**TASK TO COMPLETE:** From the listing below, extract every line containing "Bucket".

**EXERCISE MATERIAL:**
++++++

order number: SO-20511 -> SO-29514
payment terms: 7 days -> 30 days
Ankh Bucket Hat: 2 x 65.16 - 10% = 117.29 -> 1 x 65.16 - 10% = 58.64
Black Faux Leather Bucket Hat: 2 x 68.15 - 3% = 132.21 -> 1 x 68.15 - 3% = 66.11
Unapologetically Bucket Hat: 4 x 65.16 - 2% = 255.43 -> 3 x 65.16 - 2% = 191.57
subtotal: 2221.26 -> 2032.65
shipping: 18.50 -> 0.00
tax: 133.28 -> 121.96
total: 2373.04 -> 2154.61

++++++

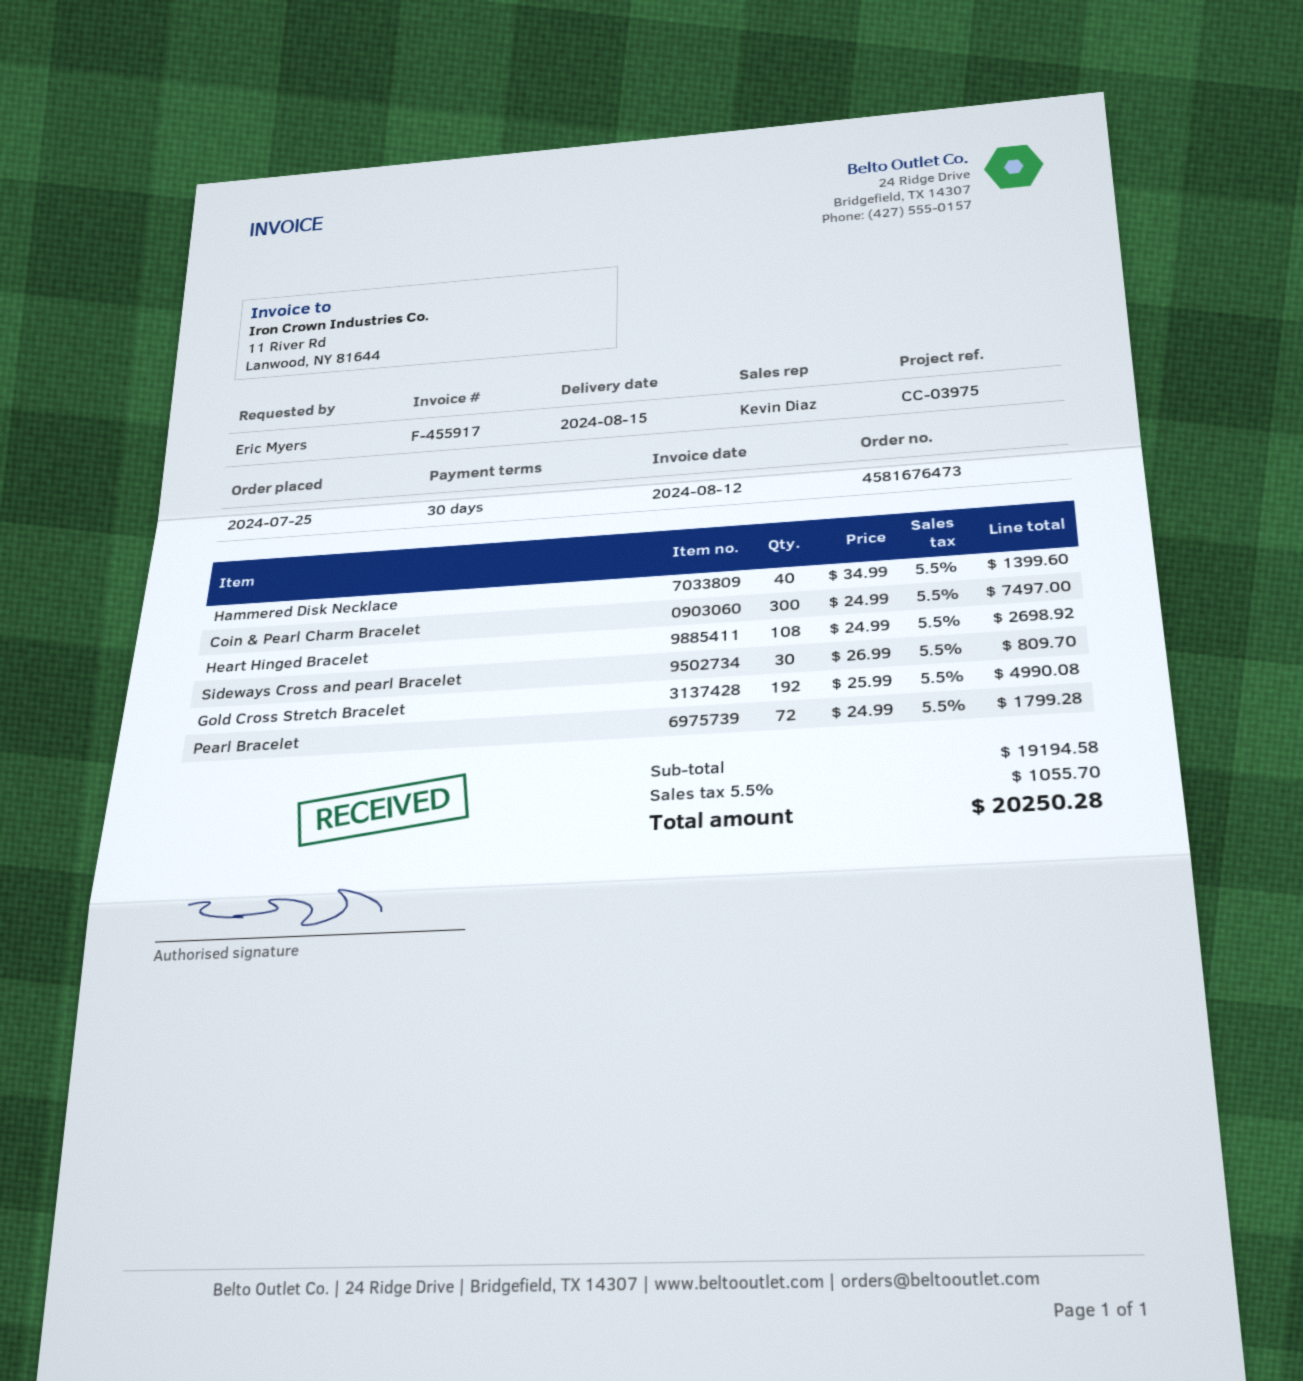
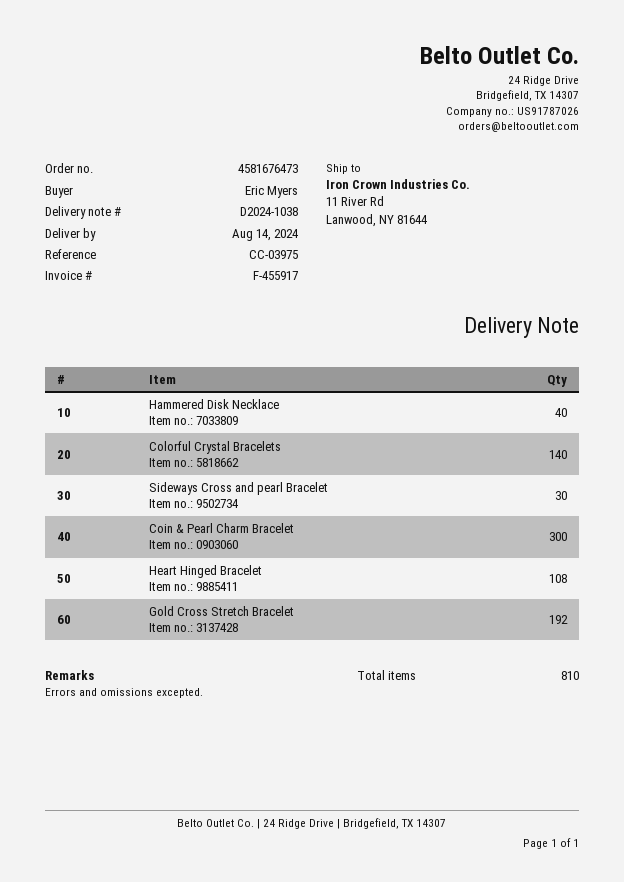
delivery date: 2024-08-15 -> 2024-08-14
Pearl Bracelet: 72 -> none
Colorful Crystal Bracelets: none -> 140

++++++

**RESPONSE AREA:**
Ankh Bucket Hat: 2 x 65.16 - 10% = 117.29 -> 1 x 65.16 - 10% = 58.64
Black Faux Leather Bucket Hat: 2 x 68.15 - 3% = 132.21 -> 1 x 68.15 - 3% = 66.11
Unapologetically Bucket Hat: 4 x 65.16 - 2% = 255.43 -> 3 x 65.16 - 2% = 191.57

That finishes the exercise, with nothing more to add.